J Korean Surg Soc.  2013 Jul;85(1):25-29.

Achievement of the National Kidney Foundation Kidney Disease Outcomes Quality Initiative: recommended serum calcium, phosphate and parathyroid hormone values with parathyroidectomy in patients with secondary hyperparathyroidism

Affiliations
  • 1Department of Surgery, Korea University Guro Hospital, Korea University College of Medicine, Seoul, Korea. jbleemd@korea.ac.kr
  • 2Department of Surgery, Korea University Anam Hospital, Korea University College of Medicine, Seoul, Korea.
  • 3Department of Surgery, Korea University Ansan Hospital, Korea University College of Medicine, Ansan, Korea.

Abstract

PURPOSE
The National Kidney Foundation Kidney Disease Outcomes Quality Initiative (NKF-K/DOQI) 2003 has established guidelines for the treatment of secondary hyperparathyroidism (SHPT) in patients with chronic kidney disease - minerals and bone disorder (CKD-MBD). This study evaluated parathyroidectomy in SHPT patients for the achievement of the NKF-K/DOQI-recommended values of serum calcium, phosphate, and parathyroid hormone (PTH).
METHODS
Between January 2005 and December 2010, parathyroidectomy was performed as recommended by the NKF-K/DOQI guidelines in 81 patients with SHPT and CKD-MBD. Serum PTH, calcium, and phosphate levels were measured prior to and 6, 12, 36, and 60 months after parathyroidectomy.
RESULTS
Calcium, phosphate, and PTH levels dropped shortly after parathyroidectomy; however, a slight increase showed in the long term. Calcium levels increased for up to 60 months. Phosphate and PTH levels increased for up to 36 months but tended to decrease slightly at 60 months. The mean values were within the target ranges, except for PTH at 36 months. The target parameters of serum phosphate (42.9-61.1% of patients) and serum calcium (a peak of 61.1% of patients at 36 months, but only 28.6% at 60 months) were achieved the most. Less than 34% of patients achieved the recommended range for PTH.
CONCLUSION
Parathyroidectomy was not an optimal procedure for achieving all the biochemical parameters recommended by the NKF-K/DOQI. Although it was helpful in attaining the recommended values for serum calcium and phosphate in SHPT patients resistant to medical therapy, the PTH levels did not fall within the recommended range.

Keyword

Parathyroidectomy; Parathyroid hormone; Calcium; Phosphates

MeSH Terms

Achievement
Calcium
Humans
Hyperparathyroidism, Secondary
Kidney
Kidney Diseases
Minerals
Parathyroid Hormone
Parathyroidectomy
Phosphates
Renal Insufficiency, Chronic
Calcium
Minerals
Parathyroid Hormone
Phosphates

Figure

  • Fig. 1 Percentage of patients with persistent postoperative parathyroid hormone (PTH), calcium (Ca), and phosphate levels within the recommended ranges.

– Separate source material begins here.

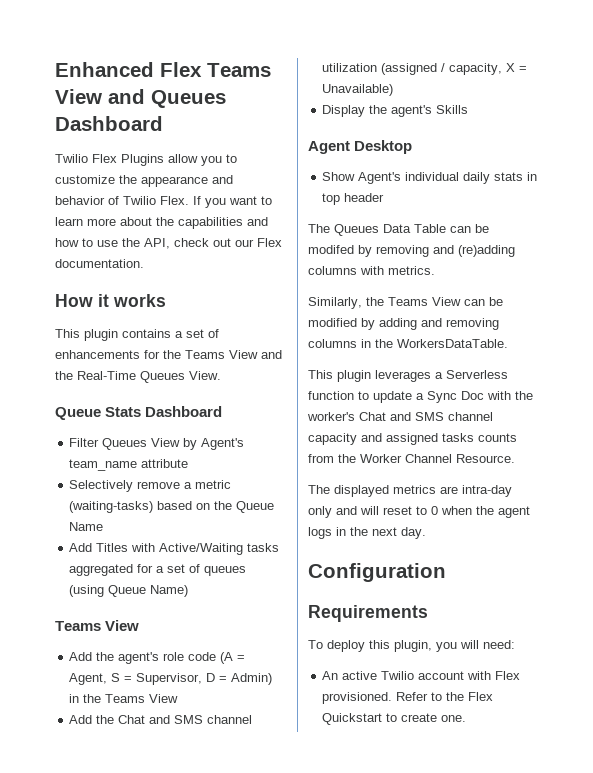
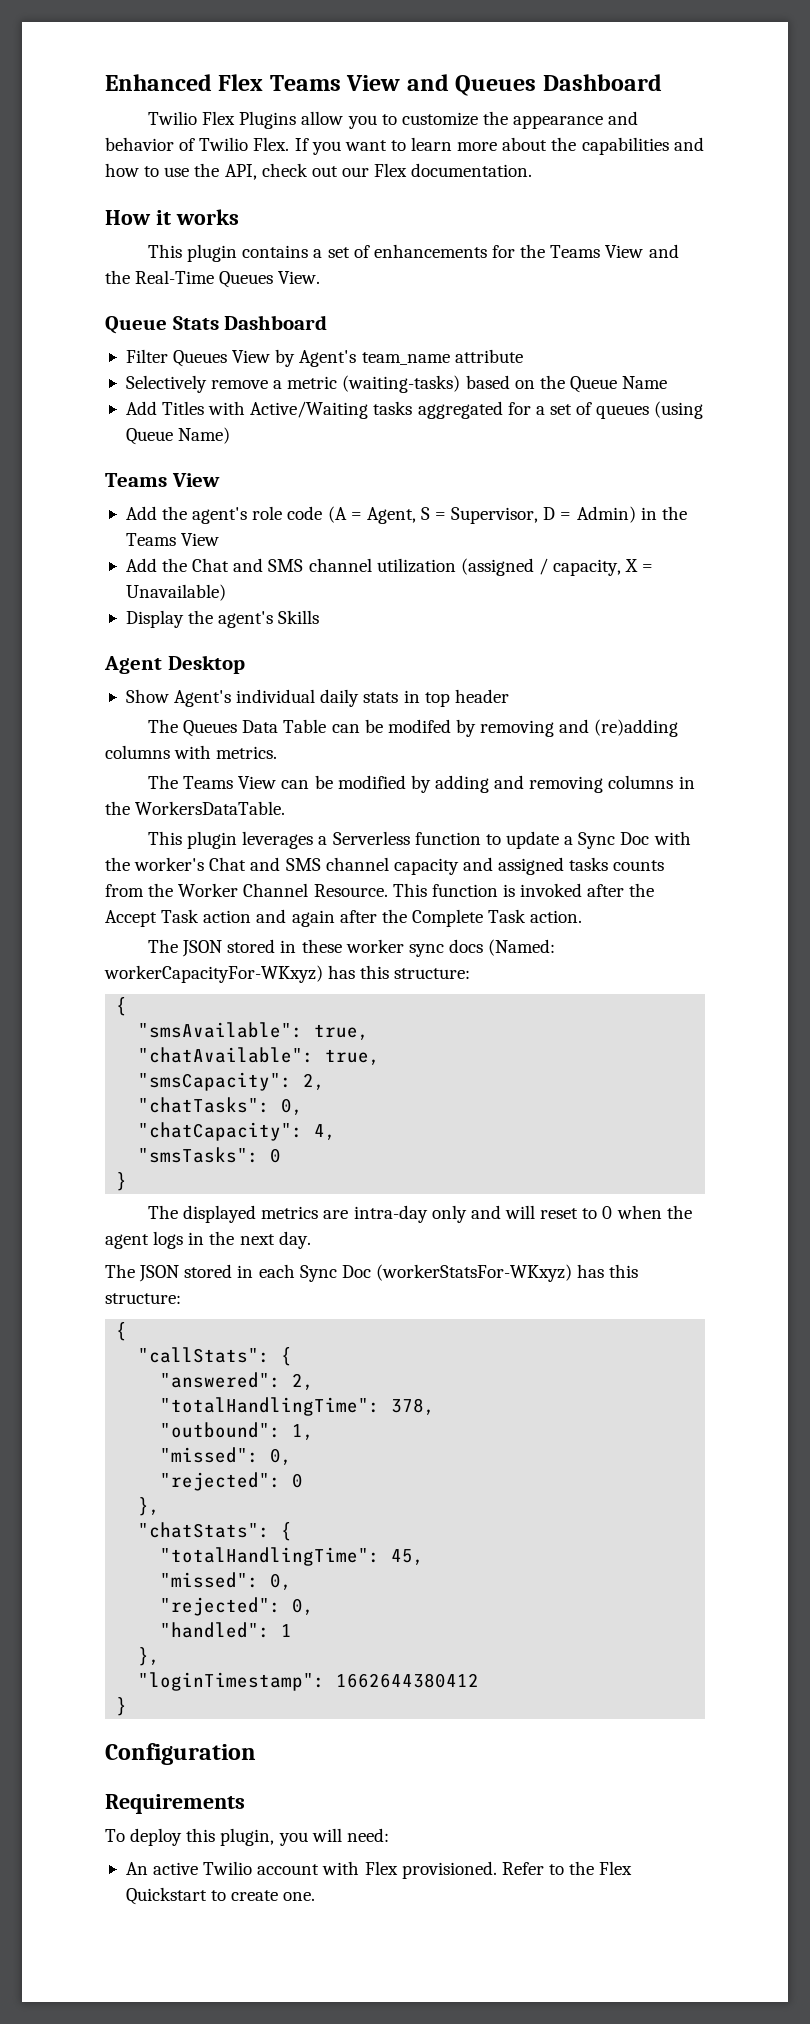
[308,297,384,309] Similarly, the -> [148,775,179,789] The
(515, 458) none -> [392,883,655,897] [105,909,583,927] [148,939,556,957] [104,965,471,983] [116,997,128,1016] [138,1022,370,1040] [138,1047,381,1065] [138,1072,326,1091] [138,1097,304,1115] [138,1122,337,1141] [138,1147,282,1163] [116,1172,128,1191] This function is invoked after the Accept Task action and again after the Complete Task action. // The JSON stored in these worker sync docs (Named: workerCapacityFor-WKxyz) has this structure: // { // "smsAvailable": true, // "chatAvailable": true, // "smsCapacity": 2, // "chatTasks": 0, // "chatCapacity": 4, // "smsTasks": 0 // }
(426, 533) none -> [105,1264,639,1282] [105,1293,181,1304] [116,1322,128,1341] [138,1347,293,1366] [160,1372,315,1390] [160,1397,436,1416] [160,1422,315,1440] [160,1447,293,1465] [160,1472,304,1491] [138,1497,161,1516] [138,1522,293,1541] [160,1547,425,1566] [160,1572,293,1590] [160,1597,315,1616] [160,1622,293,1638] [138,1647,161,1666] [138,1672,480,1691] [116,1697,128,1716] // The JSON stored in each Sync Doc (workerStatsFor-WKxyz) has this structure: // { // "callStats": { // "answered": 2, // "totalHandlingTime": 378, // "outbound": 1, // "missed": 0, // "rejected": 0 // }, // "chatStats": { // "totalHandlingTime": 45, // "missed": 0, // "rejected": 0, // "handled": 1 // }, // "loginTimestamp": 1662644380412 // }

  • Fig. 2 Box-plot graph of parathyroid hormone levels after parathyroidectomy. KDOQI, Kidney Disease Outcomes Quality Initiative.

  • Fig. 3 Box-plot graph of serum calcium levels after parathyroidectomy. KDOQI, Kidney Disease Outcomes Quality Initiative.

  • Fig. 4 Box-plot graph of serum phosphate levels after parathyroidectomy. KDOQI, Kidney Disease Outcomes Quality Initiative.